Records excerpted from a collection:
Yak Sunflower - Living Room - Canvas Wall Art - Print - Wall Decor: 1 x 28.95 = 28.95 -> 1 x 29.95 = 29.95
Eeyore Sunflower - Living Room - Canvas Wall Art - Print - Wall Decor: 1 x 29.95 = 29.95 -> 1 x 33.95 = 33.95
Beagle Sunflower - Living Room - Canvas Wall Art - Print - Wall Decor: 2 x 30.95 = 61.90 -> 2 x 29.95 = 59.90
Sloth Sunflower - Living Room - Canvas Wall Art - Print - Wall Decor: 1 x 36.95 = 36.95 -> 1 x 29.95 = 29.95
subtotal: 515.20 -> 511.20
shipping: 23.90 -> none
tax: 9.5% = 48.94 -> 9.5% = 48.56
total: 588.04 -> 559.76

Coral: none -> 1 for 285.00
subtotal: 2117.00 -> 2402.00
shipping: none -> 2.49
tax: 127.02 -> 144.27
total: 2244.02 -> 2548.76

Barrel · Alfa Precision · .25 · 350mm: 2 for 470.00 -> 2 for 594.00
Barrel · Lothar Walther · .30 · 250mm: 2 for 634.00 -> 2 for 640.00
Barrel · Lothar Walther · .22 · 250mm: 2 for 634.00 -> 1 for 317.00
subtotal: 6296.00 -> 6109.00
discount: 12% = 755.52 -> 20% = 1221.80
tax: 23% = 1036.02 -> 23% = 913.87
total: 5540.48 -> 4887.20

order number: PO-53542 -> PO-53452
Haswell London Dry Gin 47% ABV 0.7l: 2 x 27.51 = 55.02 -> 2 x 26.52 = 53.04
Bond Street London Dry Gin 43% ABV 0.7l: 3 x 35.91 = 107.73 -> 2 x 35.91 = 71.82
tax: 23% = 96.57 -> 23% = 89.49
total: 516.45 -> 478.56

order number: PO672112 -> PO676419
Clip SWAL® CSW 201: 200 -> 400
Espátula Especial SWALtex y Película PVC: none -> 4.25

- Your goal: Restating all of the data exactly is the whole task.

- Finished task:
Yak Sunflower - Living Room - Canvas Wall Art - Print - Wall Decor: 1 x 28.95 = 28.95 -> 1 x 29.95 = 29.95
Eeyore Sunflower - Living Room - Canvas Wall Art - Print - Wall Decor: 1 x 29.95 = 29.95 -> 1 x 33.95 = 33.95
Beagle Sunflower - Living Room - Canvas Wall Art - Print - Wall Decor: 2 x 30.95 = 61.90 -> 2 x 29.95 = 59.90
Sloth Sunflower - Living Room - Canvas Wall Art - Print - Wall Decor: 1 x 36.95 = 36.95 -> 1 x 29.95 = 29.95
subtotal: 515.20 -> 511.20
shipping: 23.90 -> none
tax: 9.5% = 48.94 -> 9.5% = 48.56
total: 588.04 -> 559.76

Coral: none -> 1 for 285.00
subtotal: 2117.00 -> 2402.00
shipping: none -> 2.49
tax: 127.02 -> 144.27
total: 2244.02 -> 2548.76

Barrel · Alfa Precision · .25 · 350mm: 2 for 470.00 -> 2 for 594.00
Barrel · Lothar Walther · .30 · 250mm: 2 for 634.00 -> 2 for 640.00
Barrel · Lothar Walther · .22 · 250mm: 2 for 634.00 -> 1 for 317.00
subtotal: 6296.00 -> 6109.00
discount: 12% = 755.52 -> 20% = 1221.80
tax: 23% = 1036.02 -> 23% = 913.87
total: 5540.48 -> 4887.20

order number: PO-53542 -> PO-53452
Haswell London Dry Gin 47% ABV 0.7l: 2 x 27.51 = 55.02 -> 2 x 26.52 = 53.04
Bond Street London Dry Gin 43% ABV 0.7l: 3 x 35.91 = 107.73 -> 2 x 35.91 = 71.82
tax: 23% = 96.57 -> 23% = 89.49
total: 516.45 -> 478.56

order number: PO672112 -> PO676419
Clip SWAL® CSW 201: 200 -> 400
Espátula Especial SWALtex y Película PVC: none -> 4.25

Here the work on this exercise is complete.